»»
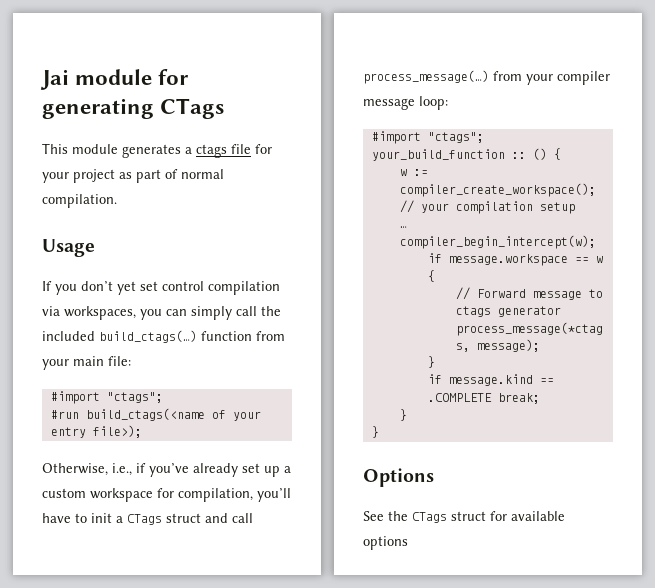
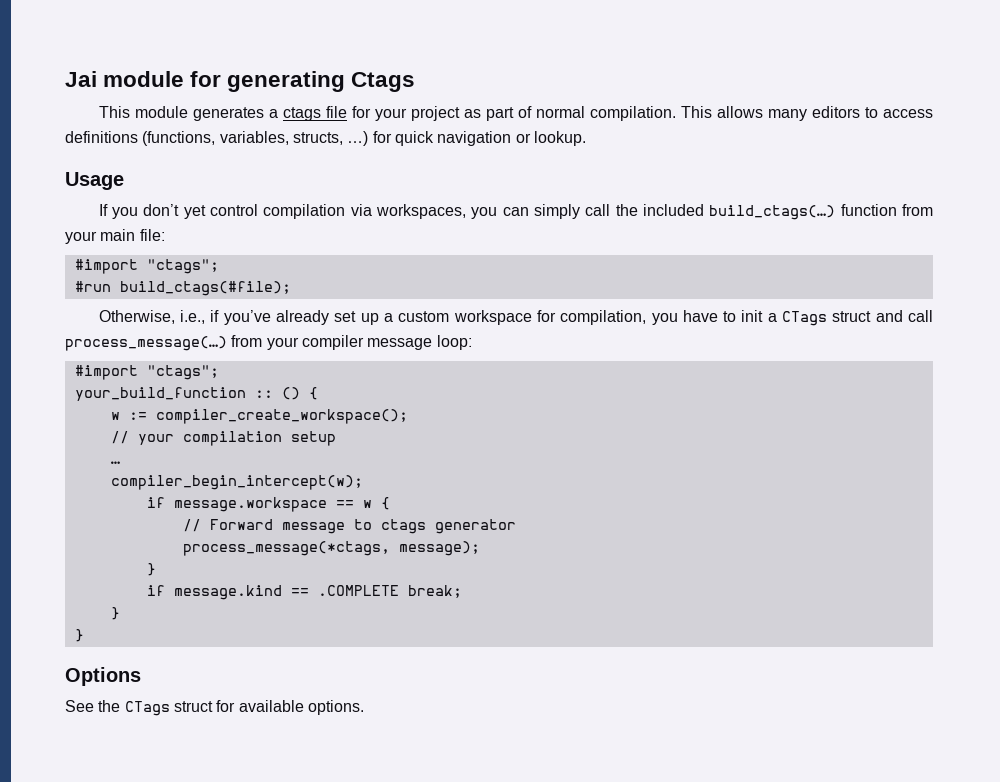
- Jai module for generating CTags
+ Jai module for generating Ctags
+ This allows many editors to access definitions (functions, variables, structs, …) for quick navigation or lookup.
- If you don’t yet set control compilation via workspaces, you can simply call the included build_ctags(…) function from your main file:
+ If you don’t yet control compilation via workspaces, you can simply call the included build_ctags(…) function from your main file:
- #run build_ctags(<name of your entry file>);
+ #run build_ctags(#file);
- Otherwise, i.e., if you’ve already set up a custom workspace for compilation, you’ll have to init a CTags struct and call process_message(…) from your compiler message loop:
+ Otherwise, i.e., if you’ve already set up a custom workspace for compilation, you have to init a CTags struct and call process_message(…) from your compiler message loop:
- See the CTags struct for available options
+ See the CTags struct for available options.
««
»»
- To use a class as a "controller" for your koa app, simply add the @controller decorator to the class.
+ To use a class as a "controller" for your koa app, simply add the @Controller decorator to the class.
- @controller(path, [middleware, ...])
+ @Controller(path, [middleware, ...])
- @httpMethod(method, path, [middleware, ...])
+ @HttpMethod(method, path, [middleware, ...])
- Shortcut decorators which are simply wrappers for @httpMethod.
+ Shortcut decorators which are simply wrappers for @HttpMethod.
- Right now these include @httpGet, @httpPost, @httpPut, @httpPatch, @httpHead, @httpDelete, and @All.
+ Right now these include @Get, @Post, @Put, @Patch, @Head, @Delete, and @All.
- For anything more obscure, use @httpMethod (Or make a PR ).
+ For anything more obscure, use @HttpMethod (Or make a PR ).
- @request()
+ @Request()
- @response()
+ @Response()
««
Where a line of the listing holds "already", show that line.

*ANSWER AREA:*
- Otherwise, i.e., if you’ve already set up a custom workspace for compilation, you’ll have to init a CTags struct and call process_message(…) from your compiler message loop:
+ Otherwise, i.e., if you’ve already set up a custom workspace for compilation, you have to init a CTags struct and call process_message(…) from your compiler message loop:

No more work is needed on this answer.